#### [Provided data]
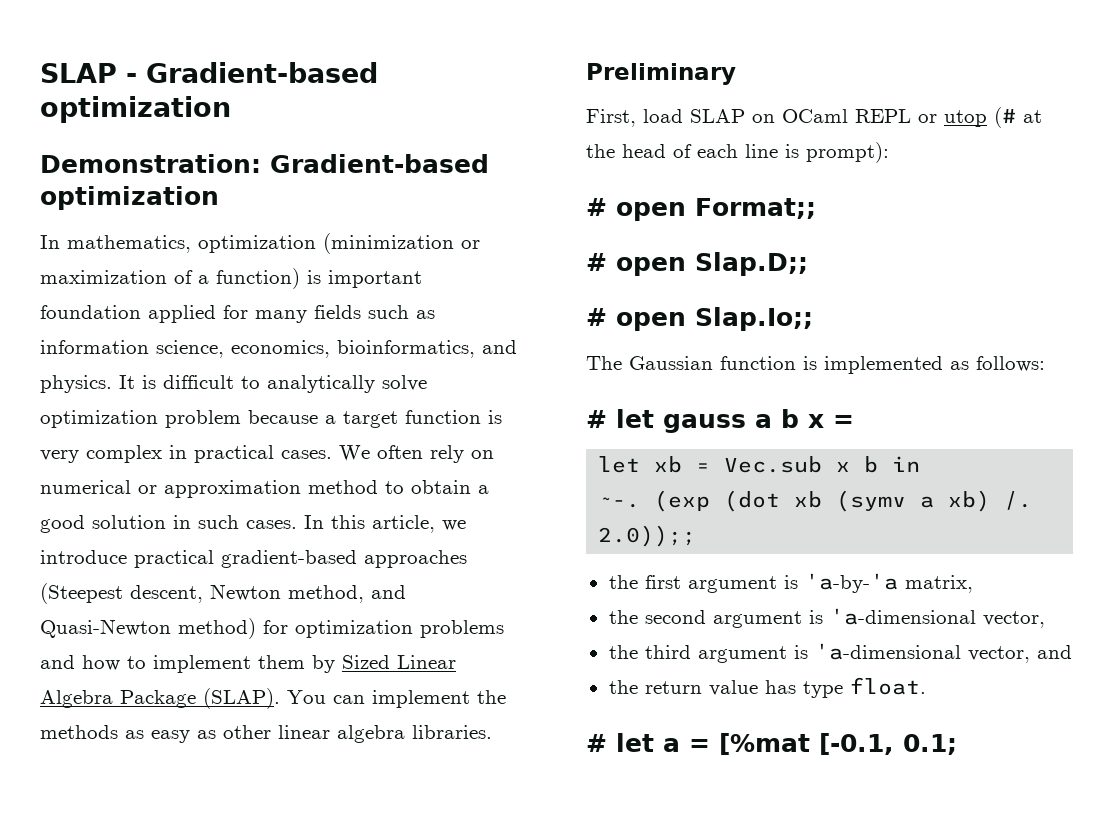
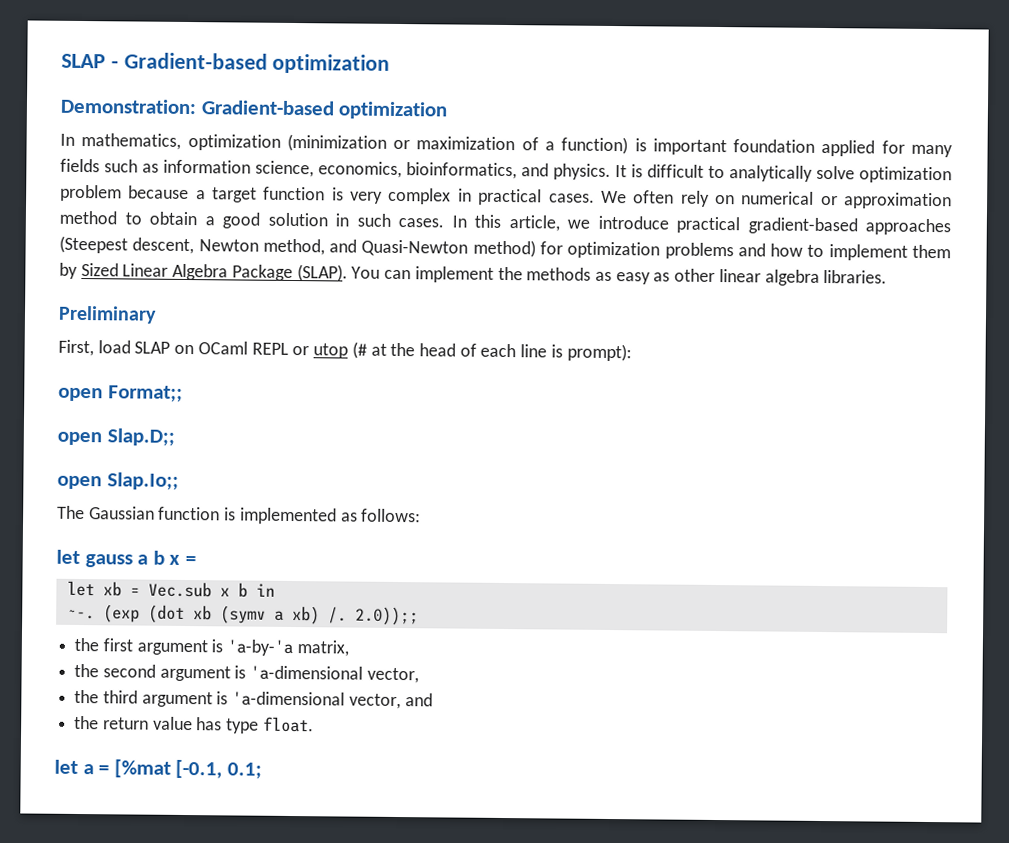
[586,198,607,216] # -> (632, 352) none
[586,253,607,271] # -> (183, 393) none
[586,308,607,326] # -> (175, 437) none
[586,410,607,428] # -> (422, 515) none
[586,734,607,752] # -> (314, 724) none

#### [Problem statement]
Would you please reproduce every line from the one containing "[586,410,607,428] # -> (422, 515) none" through the final line of the listing, and only those lines?

#### [Solution to this problem]
[586,410,607,428] # -> (422, 515) none
[586,734,607,752] # -> (314, 724) none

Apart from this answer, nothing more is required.